Both ends included, restate word for word the lines from the first line of the listing through the line containing "[41,206,135,223] [41,250,97,262] My". Leave the pictures out.

Recorded data -
--*--

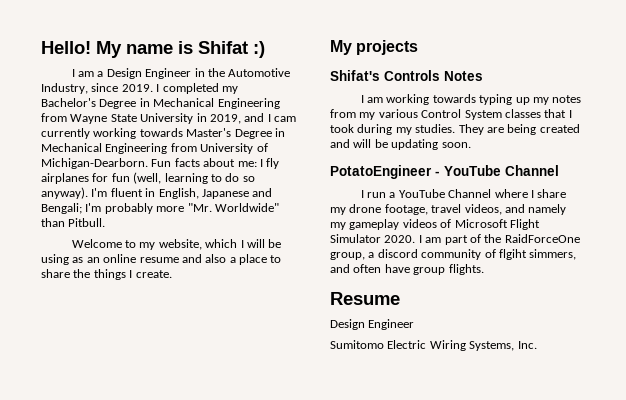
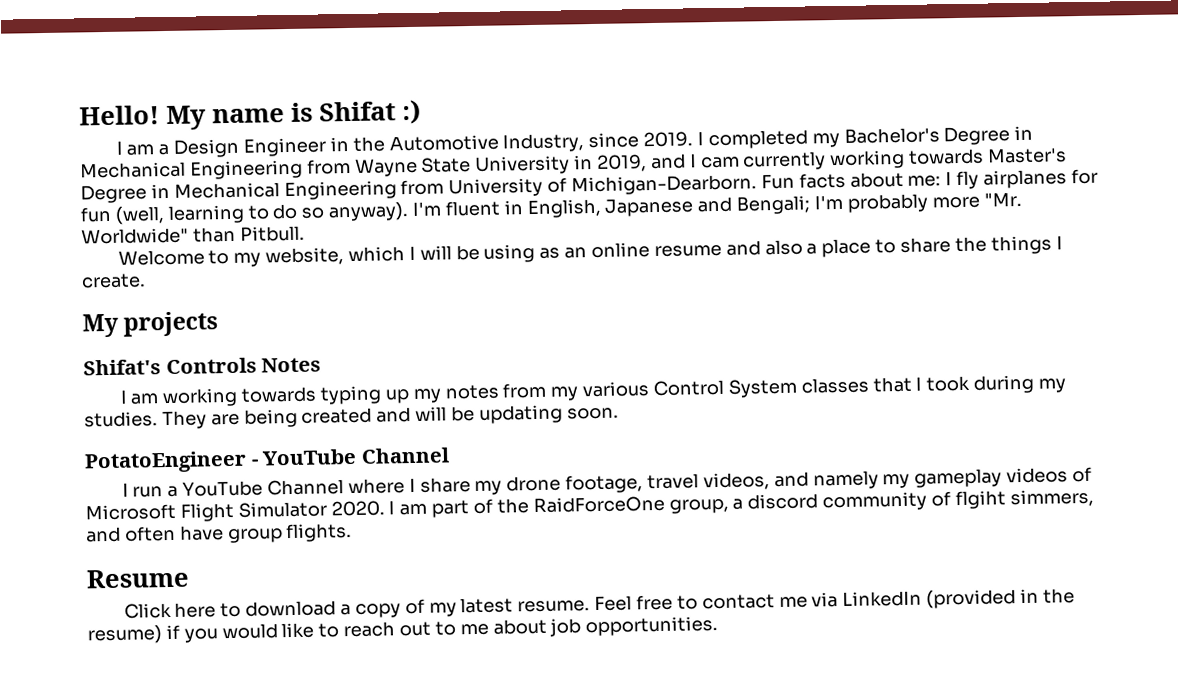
[330,319,415,330] [330,340,537,351] Design Engineer // Sumitomo Electric Wiring Systems, Inc. -> [123,588,1075,619] [87,616,719,645] Click here to download a copy of my latest resume. Feel free to contact me via LinkedIn (provided in the resume) if you would like to reach out to me about job opportunities.

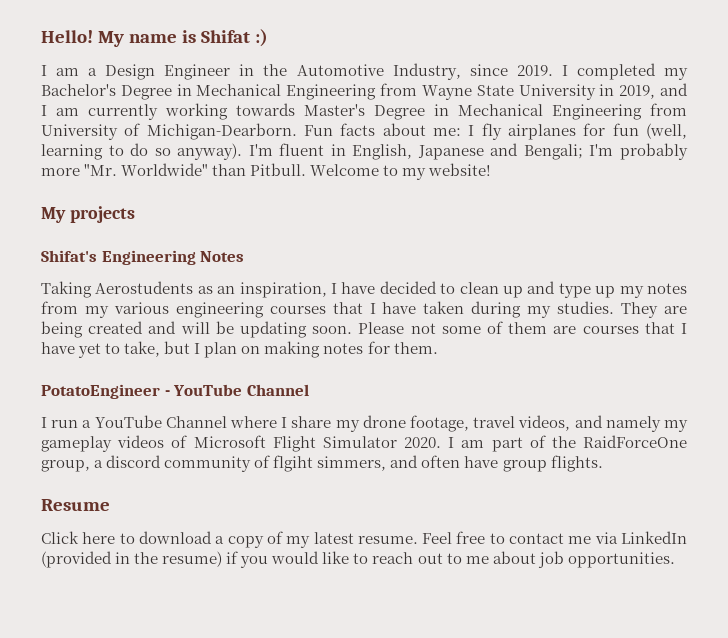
[700,156,740,169] cam -> [56,108,79,116] am
(305, 233) // -> (307, 169) none
[265,235,1063,266] [81,273,146,289] website, which I will be using as an online resume and also a place to share the things I create. -> [428,163,492,176] website!
[165,357,257,375] Controls -> [101,250,196,265] Engineering
[119,385,382,408] I am working towards typing -> [41,281,591,298] Taking Aerostudents as an inspiration, I have decided to clean up and type
[653,375,971,398] Control System classes that I took -> [175,301,465,318] engineering courses that I have taken
(619, 413) none -> [358,321,688,334] [41,341,438,358] Please not some of them are courses that I have yet to take, but I plan on making notes for them.

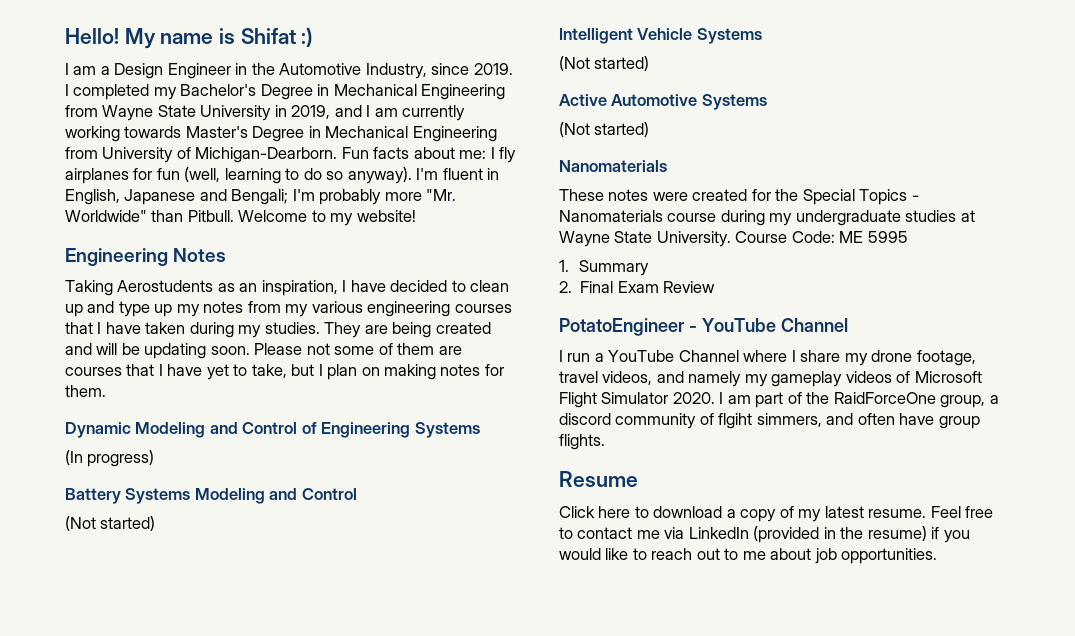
[41,206,135,223] [41,250,97,262] My projects // Shifat's -> (416, 216) none
(438, 348) none -> [65,422,480,438] [65,450,155,467] [65,488,357,504] [65,516,156,531] [559,28,762,44] [559,56,650,71] [559,94,767,110] [559,122,650,137] [559,160,667,172] [559,189,919,205] [559,210,975,226] [559,231,908,247] [559,260,649,276] [559,281,716,293] // Dynamic Modeling and Control of Engineering Systems // (In progress) // Battery Systems Modeling and Control // (Not started) // Intelligent Vehicle Systems // (Not started) // Active Automotive Systems // (Not started) // Nanomaterials // These notes were created for the Special Topics - Nanomaterials course during my undergraduate studies at Wayne State University. Course Code: ME 5995 // 1. Summary // 2. Final Exam Review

--*--

Exercise solution -
[330,319,415,330] [330,340,537,351] Design Engineer // Sumitomo Electric Wiring Systems, Inc. -> [123,588,1075,619] [87,616,719,645] Click here to download a copy of my latest resume. Feel free to contact me via LinkedIn (provided in the resume) if you would like to reach out to me about job opportunities.

[700,156,740,169] cam -> [56,108,79,116] am
(305, 233) // -> (307, 169) none
[265,235,1063,266] [81,273,146,289] website, which I will be using as an online resume and also a place to share the things I create. -> [428,163,492,176] website!
[165,357,257,375] Controls -> [101,250,196,265] Engineering
[119,385,382,408] I am working towards typing -> [41,281,591,298] Taking Aerostudents as an inspiration, I have decided to clean up and type
[653,375,971,398] Control System classes that I took -> [175,301,465,318] engineering courses that I have taken
(619, 413) none -> [358,321,688,334] [41,341,438,358] Please not some of them are courses that I have yet to take, but I plan on making notes for them.

[41,206,135,223] [41,250,97,262] My projects // Shifat's -> (416, 216) none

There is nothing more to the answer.